**Data excerpts**
☆ ☆ ☆

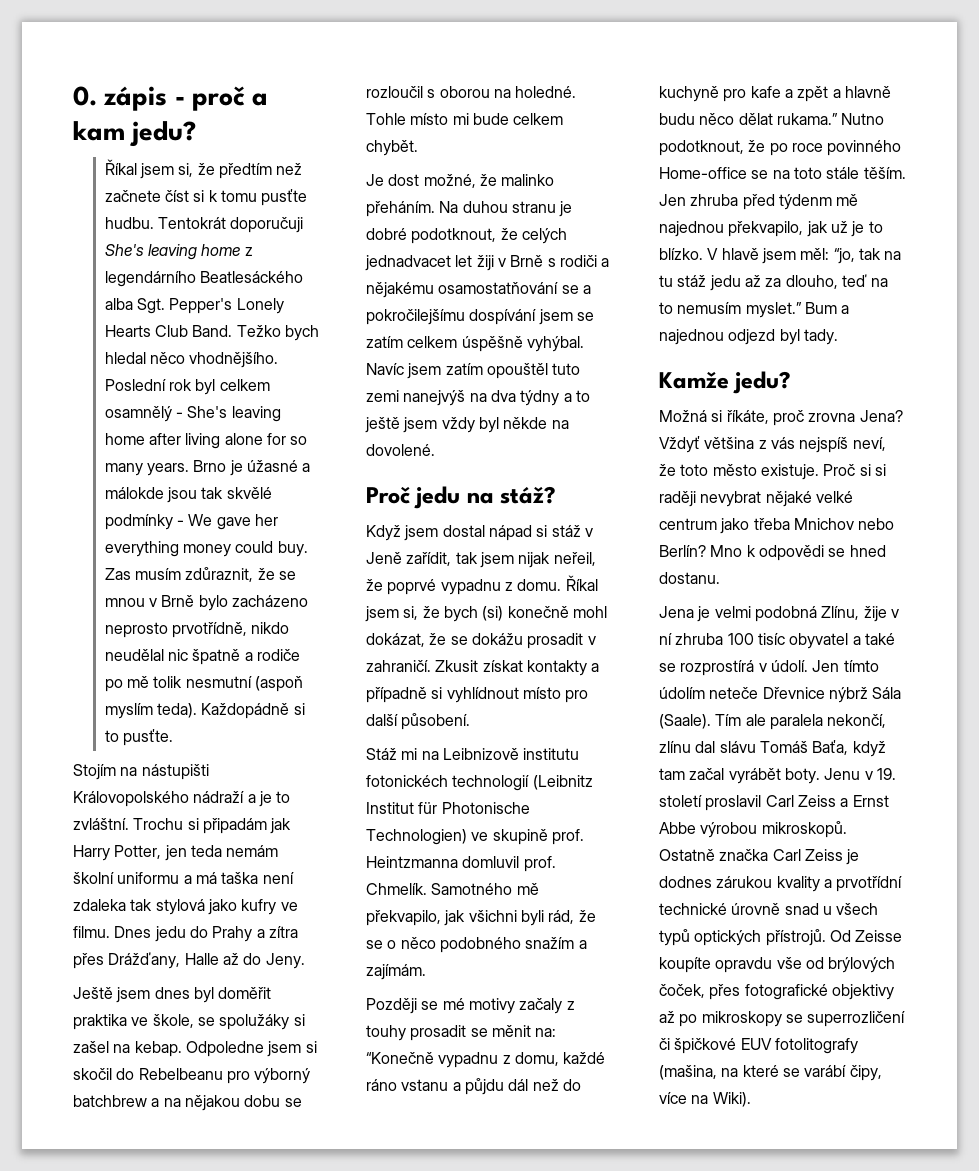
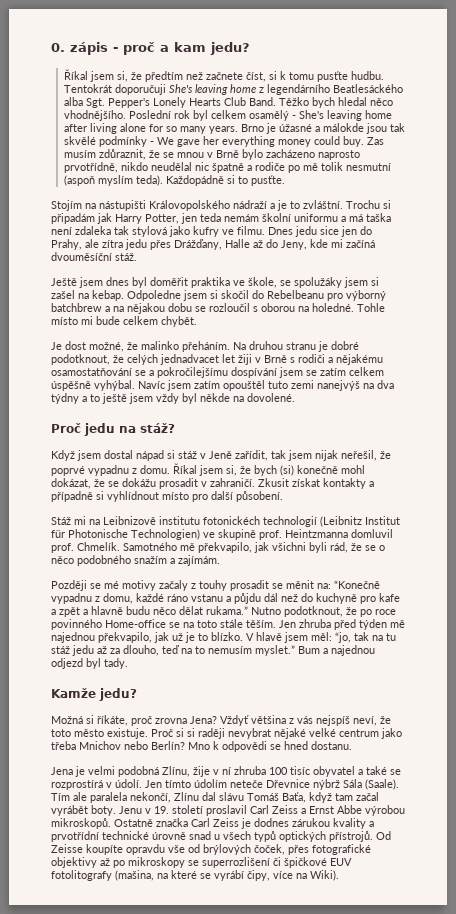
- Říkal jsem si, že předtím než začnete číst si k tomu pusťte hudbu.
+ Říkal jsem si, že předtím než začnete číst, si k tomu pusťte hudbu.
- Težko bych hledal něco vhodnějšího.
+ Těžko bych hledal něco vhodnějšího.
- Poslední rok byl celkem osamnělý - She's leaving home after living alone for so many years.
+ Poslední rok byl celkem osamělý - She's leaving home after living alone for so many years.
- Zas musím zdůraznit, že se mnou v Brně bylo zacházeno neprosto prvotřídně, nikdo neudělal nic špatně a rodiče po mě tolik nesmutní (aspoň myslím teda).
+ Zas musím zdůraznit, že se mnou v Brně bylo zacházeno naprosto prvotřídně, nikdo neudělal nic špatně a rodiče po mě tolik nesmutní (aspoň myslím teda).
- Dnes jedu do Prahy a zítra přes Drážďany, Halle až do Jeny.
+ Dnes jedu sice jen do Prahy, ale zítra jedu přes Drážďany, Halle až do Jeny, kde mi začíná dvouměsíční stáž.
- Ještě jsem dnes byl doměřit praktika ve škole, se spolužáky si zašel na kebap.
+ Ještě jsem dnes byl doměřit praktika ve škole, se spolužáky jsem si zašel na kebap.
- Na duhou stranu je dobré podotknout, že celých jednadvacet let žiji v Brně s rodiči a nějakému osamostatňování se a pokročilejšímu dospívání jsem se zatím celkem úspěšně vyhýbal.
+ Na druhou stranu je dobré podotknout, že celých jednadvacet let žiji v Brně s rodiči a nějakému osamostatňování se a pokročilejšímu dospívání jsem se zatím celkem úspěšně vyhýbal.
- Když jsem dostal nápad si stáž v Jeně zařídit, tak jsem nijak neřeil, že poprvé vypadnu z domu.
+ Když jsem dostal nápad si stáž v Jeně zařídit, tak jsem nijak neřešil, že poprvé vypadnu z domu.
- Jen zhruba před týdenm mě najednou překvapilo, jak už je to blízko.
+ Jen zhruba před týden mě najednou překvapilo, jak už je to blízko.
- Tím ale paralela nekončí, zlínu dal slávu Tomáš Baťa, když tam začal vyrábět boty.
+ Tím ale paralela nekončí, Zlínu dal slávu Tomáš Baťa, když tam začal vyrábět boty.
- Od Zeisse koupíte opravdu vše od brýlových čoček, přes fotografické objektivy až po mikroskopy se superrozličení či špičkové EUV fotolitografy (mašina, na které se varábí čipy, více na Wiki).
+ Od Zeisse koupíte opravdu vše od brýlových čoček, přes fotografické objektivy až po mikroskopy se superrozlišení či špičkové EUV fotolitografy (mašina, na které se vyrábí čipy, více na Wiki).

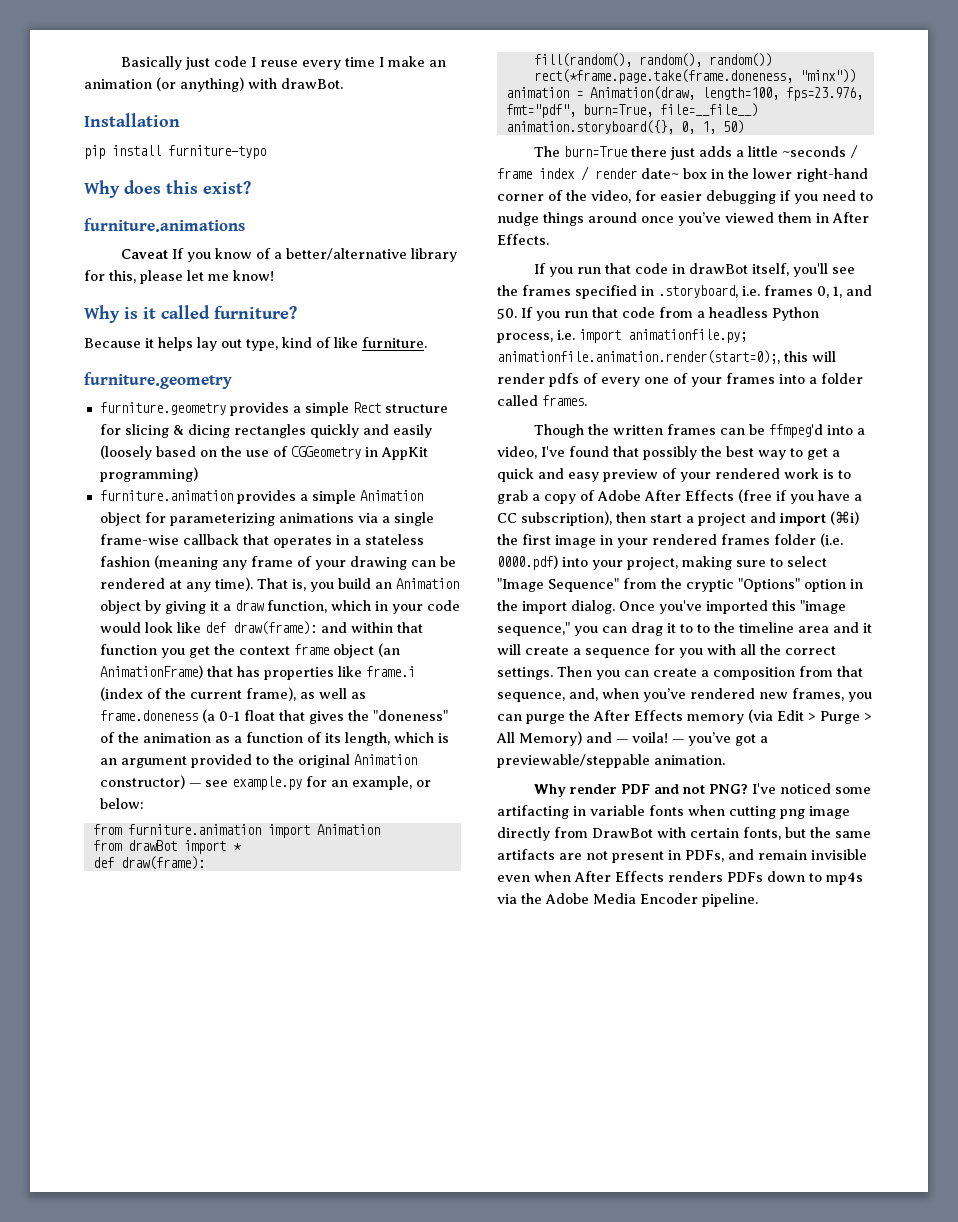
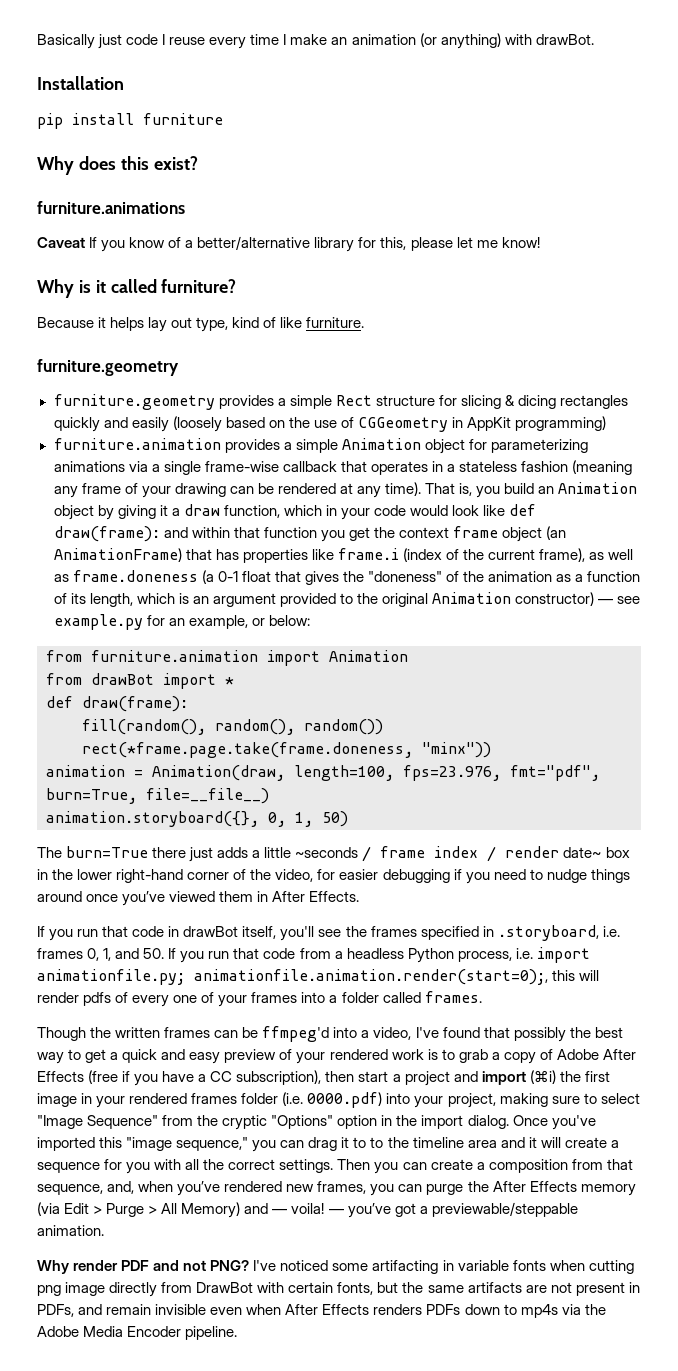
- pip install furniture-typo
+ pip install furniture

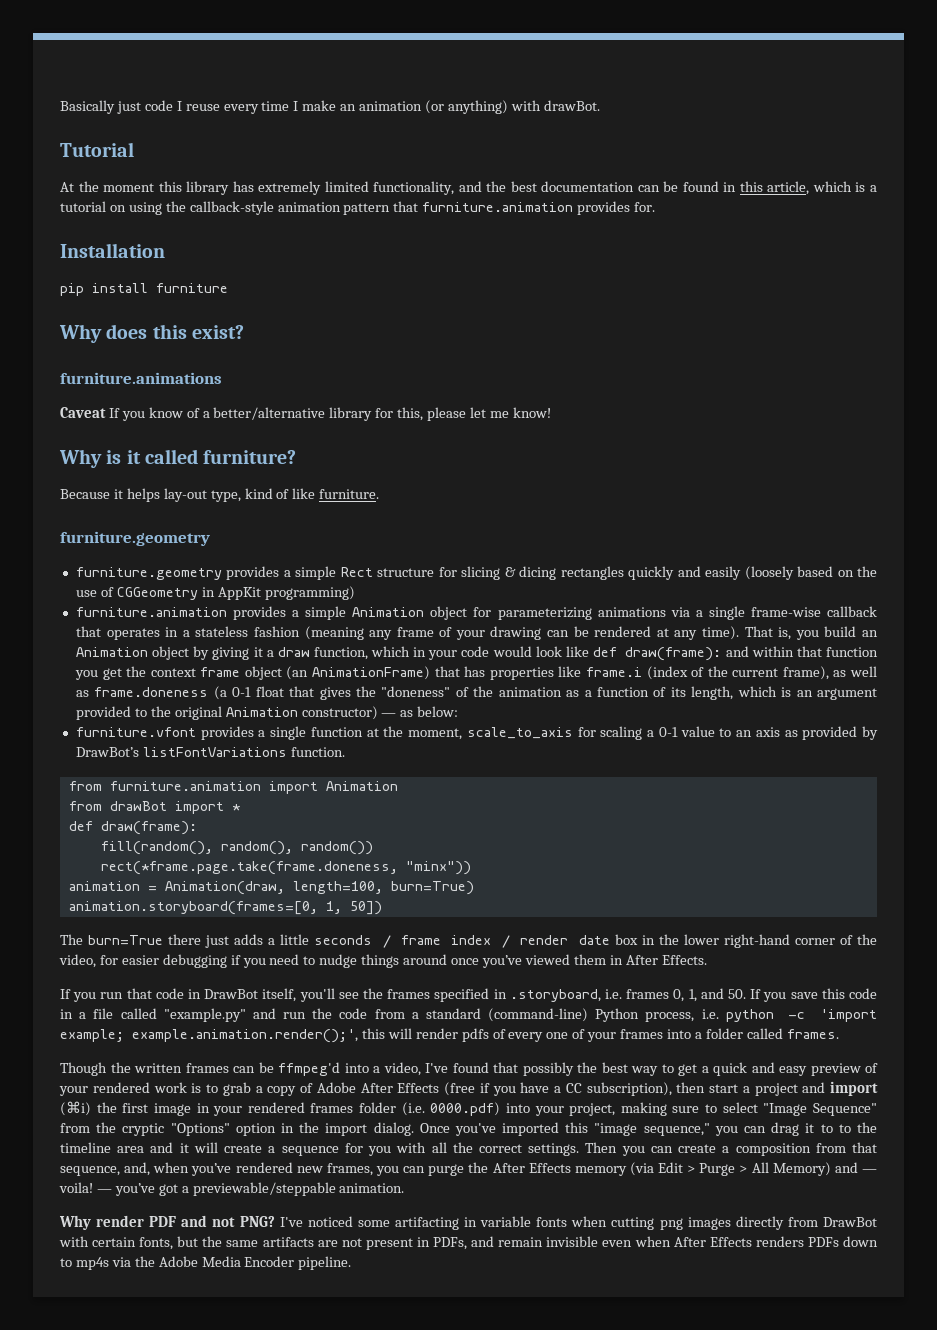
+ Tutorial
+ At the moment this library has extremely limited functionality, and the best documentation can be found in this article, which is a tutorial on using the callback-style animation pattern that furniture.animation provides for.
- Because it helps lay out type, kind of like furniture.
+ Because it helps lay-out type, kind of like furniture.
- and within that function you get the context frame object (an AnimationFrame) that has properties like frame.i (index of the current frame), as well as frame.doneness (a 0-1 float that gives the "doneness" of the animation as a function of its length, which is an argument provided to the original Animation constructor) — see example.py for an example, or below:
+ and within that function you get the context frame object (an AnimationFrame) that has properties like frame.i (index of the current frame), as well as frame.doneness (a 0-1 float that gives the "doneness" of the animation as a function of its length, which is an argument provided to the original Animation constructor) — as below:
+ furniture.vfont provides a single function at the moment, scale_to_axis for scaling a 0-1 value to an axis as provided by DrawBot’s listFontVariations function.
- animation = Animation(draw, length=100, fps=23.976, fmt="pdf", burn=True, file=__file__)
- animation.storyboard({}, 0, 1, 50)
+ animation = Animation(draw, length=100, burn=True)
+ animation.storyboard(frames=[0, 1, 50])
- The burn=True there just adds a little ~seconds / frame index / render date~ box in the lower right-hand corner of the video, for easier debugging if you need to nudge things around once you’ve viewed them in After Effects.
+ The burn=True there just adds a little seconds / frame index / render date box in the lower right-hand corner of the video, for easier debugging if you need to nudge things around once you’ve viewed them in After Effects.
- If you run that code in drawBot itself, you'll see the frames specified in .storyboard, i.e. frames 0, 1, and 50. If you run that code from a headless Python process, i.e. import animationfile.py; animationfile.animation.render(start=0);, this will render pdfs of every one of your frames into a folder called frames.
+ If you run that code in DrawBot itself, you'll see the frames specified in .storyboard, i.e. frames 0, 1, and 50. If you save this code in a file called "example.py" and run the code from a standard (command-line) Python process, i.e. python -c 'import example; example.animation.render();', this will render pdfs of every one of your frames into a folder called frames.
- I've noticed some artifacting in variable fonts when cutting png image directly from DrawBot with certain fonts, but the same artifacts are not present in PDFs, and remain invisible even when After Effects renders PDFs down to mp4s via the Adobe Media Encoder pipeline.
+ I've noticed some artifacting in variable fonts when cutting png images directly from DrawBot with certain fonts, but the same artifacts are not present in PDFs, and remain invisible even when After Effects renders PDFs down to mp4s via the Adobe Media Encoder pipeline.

☆ ☆ ☆

**Task instructions**
Would you copy every line of the entries that includes the word "itself"?

**Solution to the exercise**
- If you run that code in drawBot itself, you'll see the frames specified in .storyboard, i.e. frames 0, 1, and 50. If you run that code from a headless Python process, i.e. import animationfile.py; animationfile.animation.render(start=0);, this will render pdfs of every one of your frames into a folder called frames.
+ If you run that code in DrawBot itself, you'll see the frames specified in .storyboard, i.e. frames 0, 1, and 50. If you save this code in a file called "example.py" and run the code from a standard (command-line) Python process, i.e. python -c 'import example; example.animation.render();', this will render pdfs of every one of your frames into a folder called frames.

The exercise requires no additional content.